# TASK DIRECTIONS
Filter the listing below, copying every line in which the word "trigger" appears.

>>>

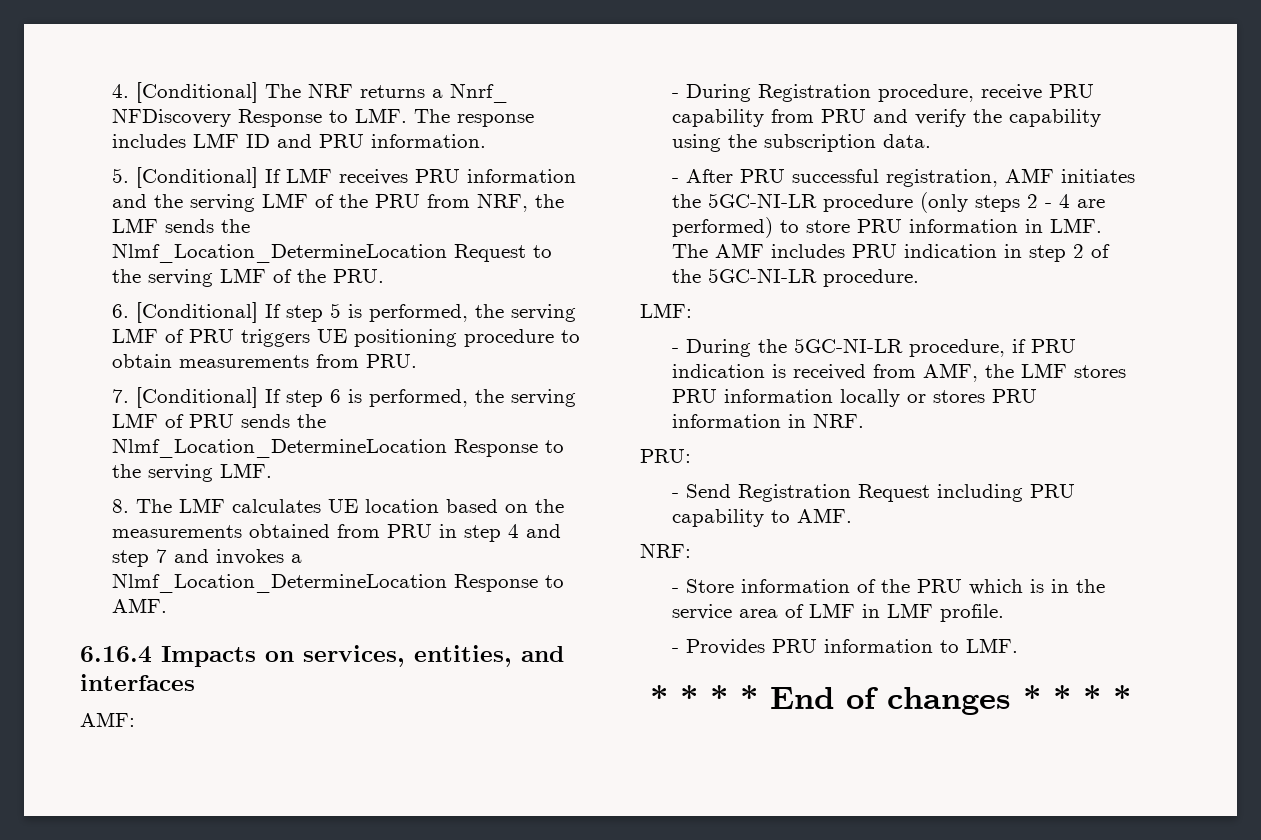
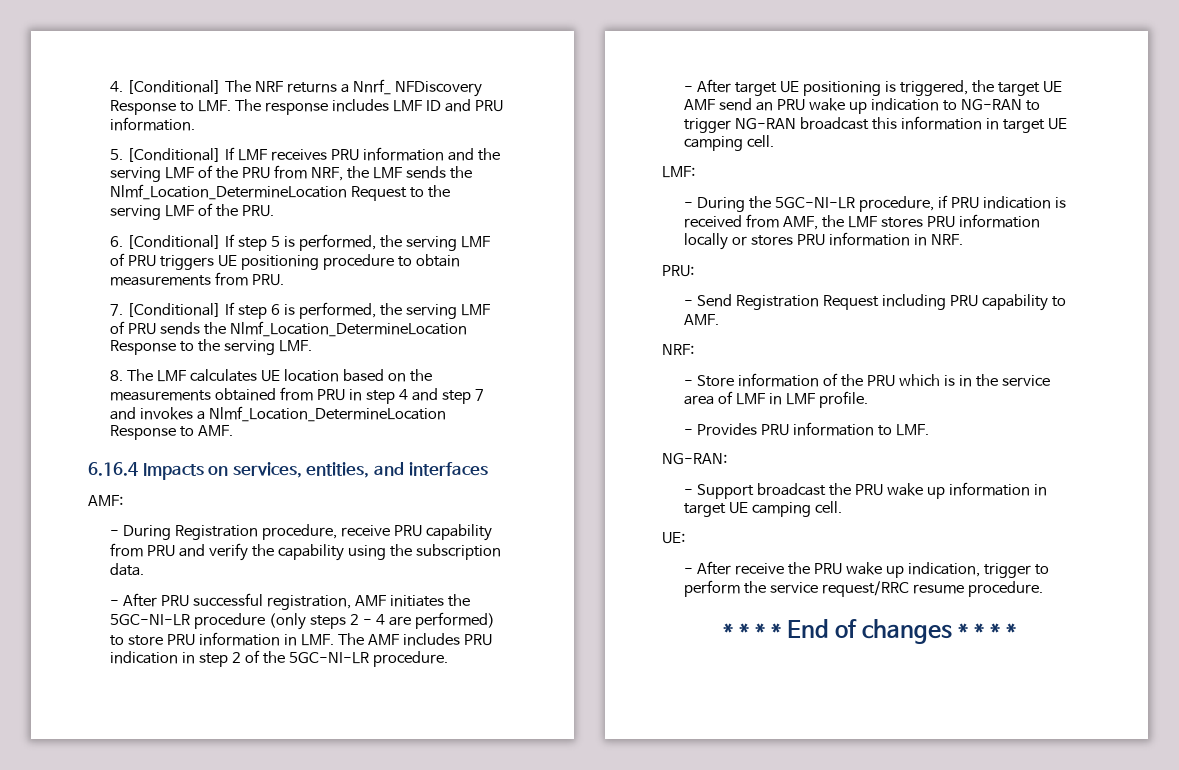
+ - After target UE positioning is triggered, the target UE AMF send an PRU wake up indication to NG-RAN to trigger NG-RAN broadcast this information in target UE camping cell.
+ NG-RAN:
+ - Support broadcast the PRU wake up information in target UE camping cell.
+ UE:
+ - After receive the PRU wake up indication, trigger to perform the service request/RRC resume procedure.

<<<

# EXERCISE SOLUTION
+ - After target UE positioning is triggered, the target UE AMF send an PRU wake up indication to NG-RAN to trigger NG-RAN broadcast this information in target UE camping cell.
+ - After receive the PRU wake up indication, trigger to perform the service request/RRC resume procedure.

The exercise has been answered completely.